DriftQ-Core is an open-source Go project that gives you a durable broker plus replayable workflow runtime foundations in one package. If something fails late, you do not have to restart the whole workflow. If only one downstream step changed, you can replay from that step. If a dependency is flaky, retries are bounded. If concurrency goes sideways, there are controls for that too. DriftQ does not make tokens cheaper.

What it can do is reduce avoidable spend caused by reruns, retries, and repeated execution of unchanged downstream work when prior outputs can be safely reused.

If you are running anything more complex than a single prompt-response call - agents, multi-step chains, batch jobs, RAG pipelines, long-running workflows - that distinction matters.

The expensive part usually is not the model. It is the rerun.

Let's use a concrete example. Assume an example model priced at $1.75 per 1M input tokens and $14.00 per 1M output tokens. Now imagine a daily AI news workflow with six LLM steps:

Summarize article 1
Summarize article 2
Summarize article 3
Summarize article 4
Summarize article 5
Write a final report from all five summaries

Each summary step uses about 5,000 input tokens and returns 800 output tokens.

Per summary step:

Input cost: 5,000 / 1,000,000 x $1.75 = $0.00875
Output cost: 800 / 1,000,000 x $14.00 = $0.01120
Total per summary: $0.01995

Five summaries cost about $0.09975. Now the final report step uses 6,000 input tokens and returns 2,000 output tokens:

Input cost: 6,000 / 1,000,000 x $1.75 = $0.01050
Output cost: 2,000 / 1,000,000 x $14.00 = $0.02800
Final step total: $0.03850

So one clean run costs:

$0.09975 + $0.03850 = $0.13825

That sounds cheap. And that is exactly why this kind of waste slips by people.

Without replay

Let's say the final report is close, but not right. So you tweak the final prompt 10 times. In a naive workflow system, every tweak reruns all six steps. That means:

10 reruns x $0.13825 = $1.38250
plus the original run = $1.52075

Nothing changed in the first five steps. You still paid for them 11 times.

With replay

After the first run, DriftQ can keep the run/event history plus intermediate outputs from earlier steps.

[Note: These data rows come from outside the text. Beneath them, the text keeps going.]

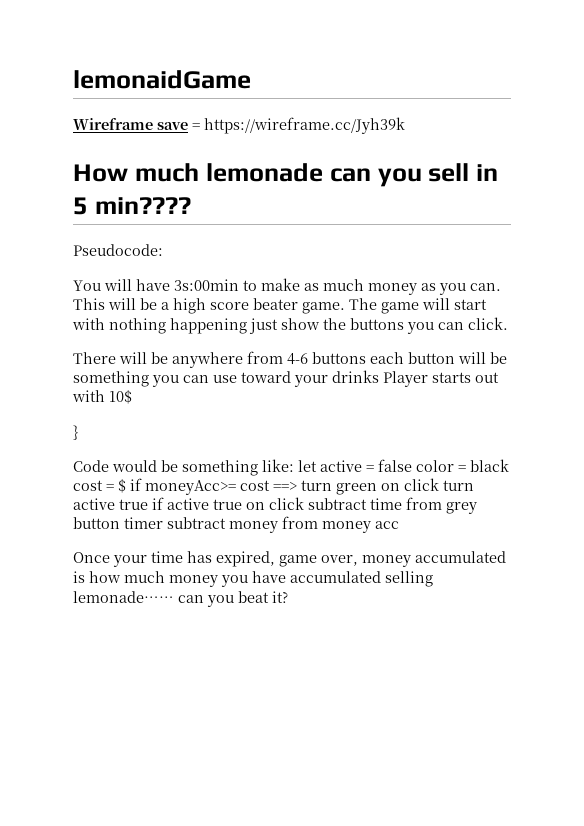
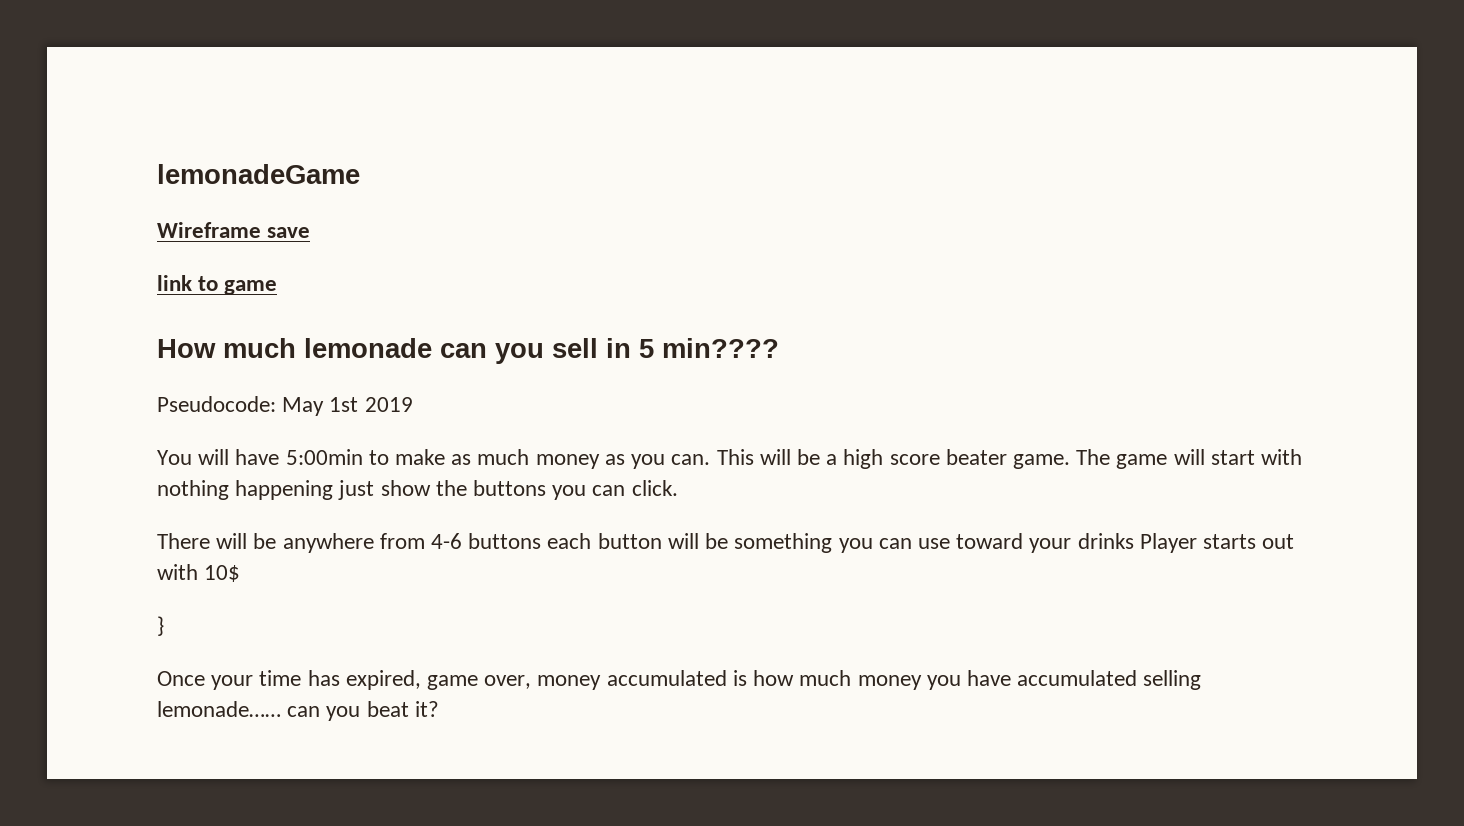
- lemonaidGame
+ lemonadeGame
- Wireframe save = https://wireframe.cc/Jyh39k
+ Wireframe save
+ link to game
- Pseudocode:
+ Pseudocode: May 1st 2019
- You will have 3s:00min to make as much money as you can.
+ You will have 5:00min to make as much money as you can.
- Code would be something like: let active = false color = black cost = $ if moneyAcc>= cost ==> turn green on click turn active true if active true on click subtract time from grey button timer subtract money from money acc

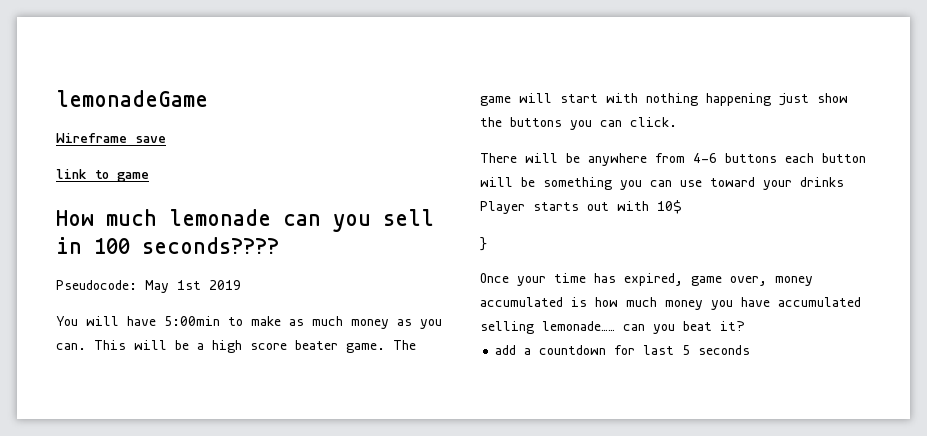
- How much lemonade can you sell in 5 min????
+ How much lemonade can you sell in 100 seconds????
+ add a countdown for last 5 seconds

So if all you changed was the final synthesis prompt, and the upstream outputs are still valid, you replay from the final step instead of replaying the whole workflow.

That means:

10 replays x $0.03850 = $0.38500
plus the original run = $0.52325

That is about 66% cheaper for the exact same workflow and the exact same model. The model did not get cheaper. The workflow just stopped buying the same intermediate work over and over again.

Why this gets ugly in the real world

The example above is small on purpose. In real systems, the waste is usually worse. Think about the shape of a typical AI pipeline:

ingest
chunk
extract
summarize
classify
synthesize
write results somewhere

Now imagine the last step fails because of a formatting bug, a provider hiccup, a timeout, or a downstream API issue. In a lot of systems, the recovery plan is basically one thing:

Run it all again.

That means paying again for every upstream LLM call even though nothing new was learned. And once you multiply that by:

dozens of workflows
hundreds of runs per day
repeated prompt iteration
flaky external dependencies
weak retry discipline

the waste compounds fast. That is why replay from the failure point is not just a debugging convenience in AI systems. It changes the economics of failure.

What DriftQ actually gives you

DriftQ is not trying to be magical. It gives you a set of practical primitives.

On the broker side

retries with backoff
dead-letter queue routing
idempotency keys
consumer leases
backpressure and max-inflight controls
WAL-backed durability

On the workflow side

an append-only run/event log
time-travel replay
artifact storage and reuse
budget controls for tokens, dollars, attempts, and wall-clock time
inspectable timelines for debugging

That combination matters because LLM cost problems usually do not come from one mistake. They come from a chain reaction:

retry logic is sloppy
replay is missing
concurrency is too loose
debugging means rerunning everything
budgets exist only in somebody's head

DriftQ gives you concrete controls for those failure modes.

Try it yourself

If you want to see what the repo actually offers today, this is the fastest way to do it.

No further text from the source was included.